Instructions for the task:
Below are entries. Copy exactly the lines running from the line that holds "- Runtime - API Side" to the line that holds "CloudFormation CDN distribution.", with both ends included.

Given records: Begin

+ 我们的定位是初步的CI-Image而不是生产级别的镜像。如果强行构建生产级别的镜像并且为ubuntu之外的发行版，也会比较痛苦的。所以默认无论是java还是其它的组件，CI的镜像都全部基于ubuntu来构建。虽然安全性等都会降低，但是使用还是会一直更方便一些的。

Given records: End
Given records: Begin

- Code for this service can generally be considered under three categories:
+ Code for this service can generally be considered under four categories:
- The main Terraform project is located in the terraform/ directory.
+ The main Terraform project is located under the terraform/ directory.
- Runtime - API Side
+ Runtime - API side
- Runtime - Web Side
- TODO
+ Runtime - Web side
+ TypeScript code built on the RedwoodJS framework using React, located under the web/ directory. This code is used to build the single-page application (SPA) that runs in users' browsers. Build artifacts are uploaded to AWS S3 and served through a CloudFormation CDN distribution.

Given records: End

Completed task:
- Runtime - API Side
+ Runtime - API side
- Runtime - Web Side
- TODO
+ Runtime - Web side
+ TypeScript code built on the RedwoodJS framework using React, located under the web/ directory. This code is used to build the single-page application (SPA) that runs in users' browsers. Build artifacts are uploaded to AWS S3 and served through a CloudFormation CDN distribution.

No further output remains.